The following boilerplate should be included at the top of every test module.

/*global describe, it, expect, example, before, after, beforeEach, afterEach, mocha, sinon*/
'use strict';
var assert = require('chai').assert;
// Add sinon asserts to chai.assert, so we can do assert.calledWith instead of sinon.assert.calledWith
sinon.assert.expose(assert, {prefix: ''});

Debugging tests

  • Run karma: inv karma
  • Browse to localhost:9876 in your browser.
  • Click the DEBUG button on the top right.
  • Open dev tools and open up the debugger tab.
  • Add breakpoints or debugger; statements where necessary.

Testing Internet Explorer on a Mac

  • Install Virtualbox and Internet Explorer.
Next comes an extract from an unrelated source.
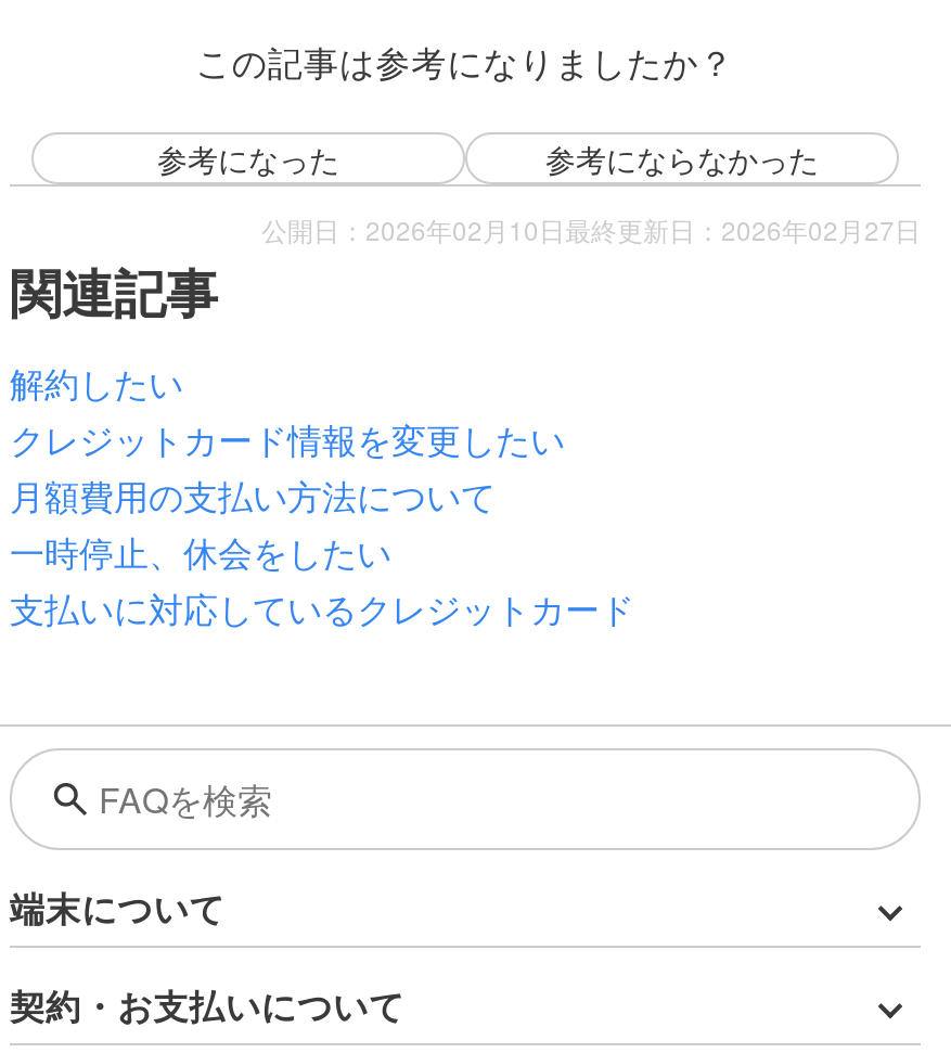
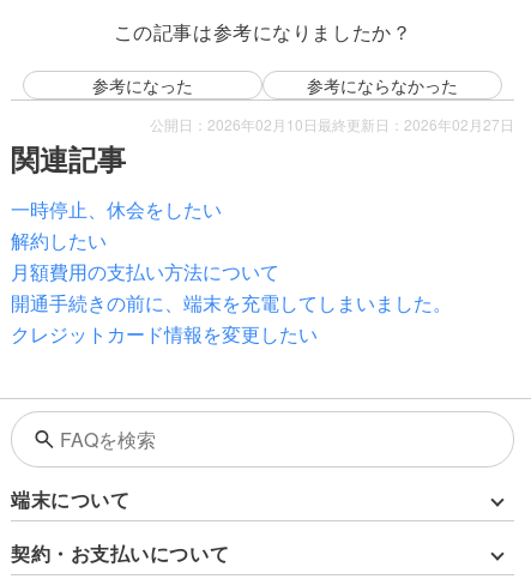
moved [10,359,496,522] -> [11,227,279,286]: 解約したい | 月額費用の支払い方法について
moved [10,415,565,465] -> [11,321,318,348]: クレジットカード情報を変更したい
moved [10,528,391,578] -> [11,196,222,224]: 一時停止、休会をしたい
[10,585,634,634] 支払いに対応しているクレジットカード -> [11,290,452,317] 開通手続きの前に、端末を充電してしまいました。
  • Pick a name for your Microsoft IE localhost, in this example, we will use “windows.fun”

  • Add the following lines of code to your website/settings/local.py.

    ELASTIC_URI = 'windows.fun:9200'
    DOMAIN = 'http://windows.fun:5000/'
    API_DOMAIN = 'http://windows.fun:8000/'
    ELASTIC_URI = 'windows.fun:9200'
    WATERBUTLER_URL = 'http://windows.fun:7777'
    CAS_SERVER_URL = 'http://windows.fun:8080'
    MFR_SERVER_URL = 'http://windows.fun:7778'
  • Add the following to your /etc/hosts file on the mac with this line. windows.fun
  • In Virtualbox, update your windows hosts file with the following line. windows.fun
  • In Virtualbox preferences, set the network adaptor Attached To setting to Nat

  • As of this writing, Internet Explorer’s debugger doesn’t work without an update. To update, go to this link and patch IE.